後輩レンアイ。
「とりあえず、なんでもない。
今のは聞かなかったことにして。」

「……………あ、ハイ。」

なんとなく気まずい雰囲気になったので、じゃ、と言ってあたしは中庭に向かった。
この学園の中庭は、とにかく広い。
無駄に広すぎて、迷子が続出することもある。
あたしはまぁ、いつもテキトーに歩いてれば着くんだけどね。

それはそうと。
どうしたものか…
これから、やっていける気がしない。
嘘がうまくならないと。
ちゃんと隠せるようにならないと。

身を守るため。
家族を守るため。

大事なものを、守るため。

これは綺麗事でもなんでもなく、今まで決して綺麗でなかった人生を送ってきたあたしだから分かることだ。

いつだか他人の母親が子供にこう教えてるのを聞いた。

『嘘はついてはいけません。

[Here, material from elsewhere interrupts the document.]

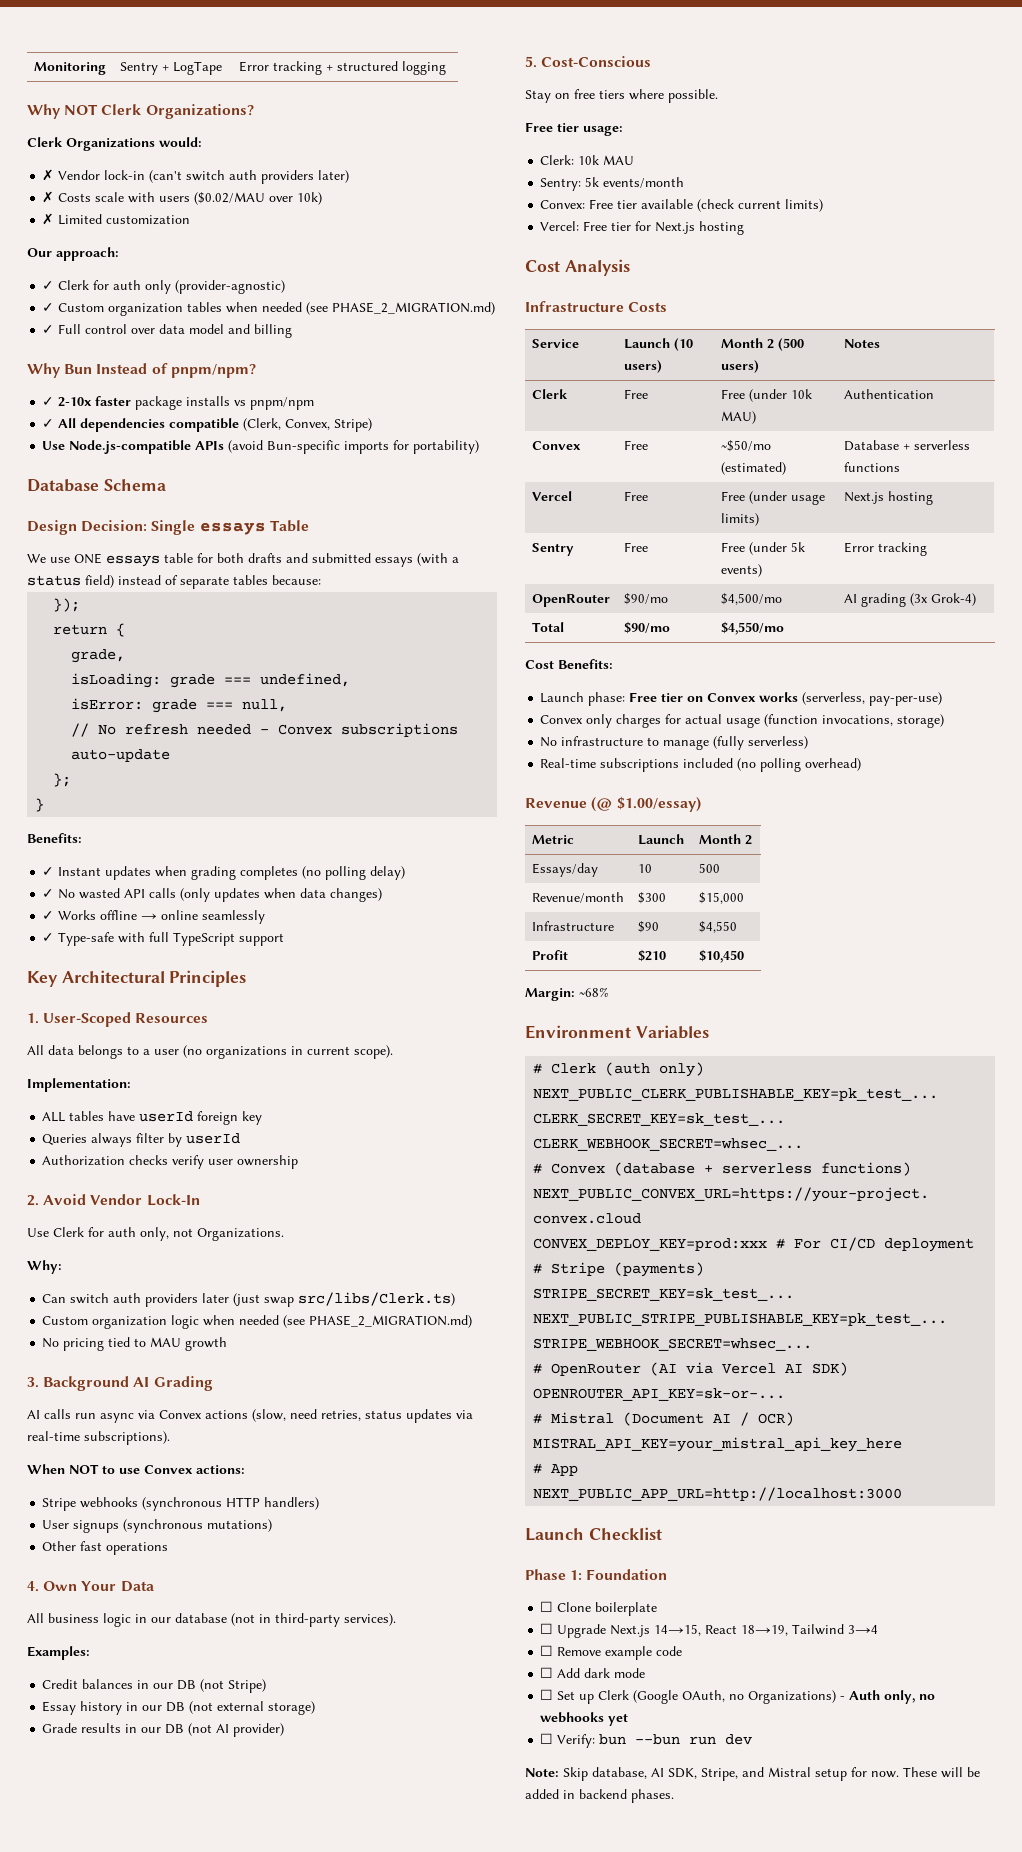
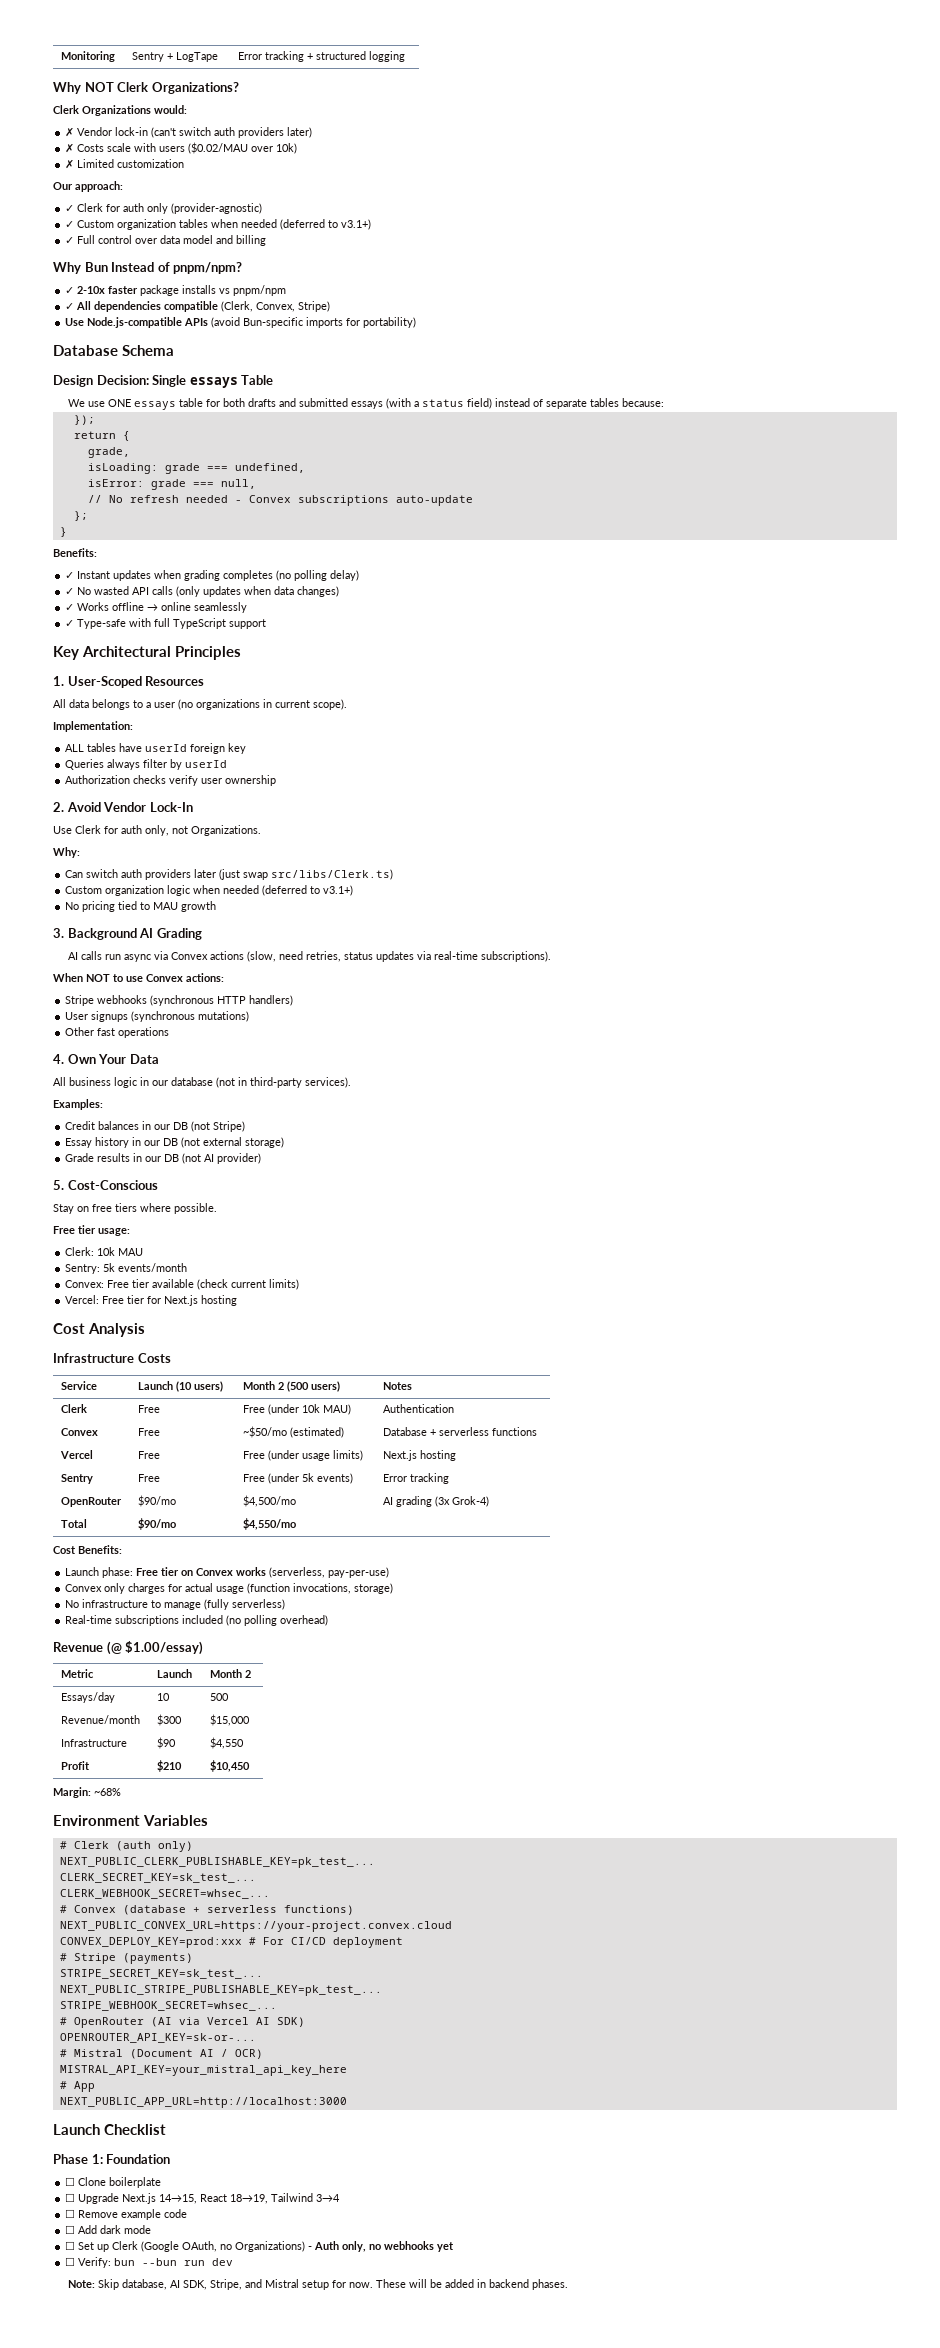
- ✓ Custom organization tables when needed (see PHASE_2_MIGRATION.md)
+ ✓ Custom organization tables when needed (deferred to v3.1+)
- Custom organization logic when needed (see PHASE_2_MIGRATION.md)
+ Custom organization logic when needed (deferred to v3.1+)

』

あたしはそうは思わない。
大事な人を守るためなら、嘘だってつく。
嘘だけじゃない。
なんだってする。

そう、たとえそれが、犯罪だとしても。

あたしは強く拳を握る。
そして、再び決心した。

(あたしの心は変わらない。
あの時から、ずっと。
そしてこれからも、変わることはない。
自分が死んだとしても、弟妹だけは必ず守り抜く。)


あたしは独りで、弟妹たちを守っていく。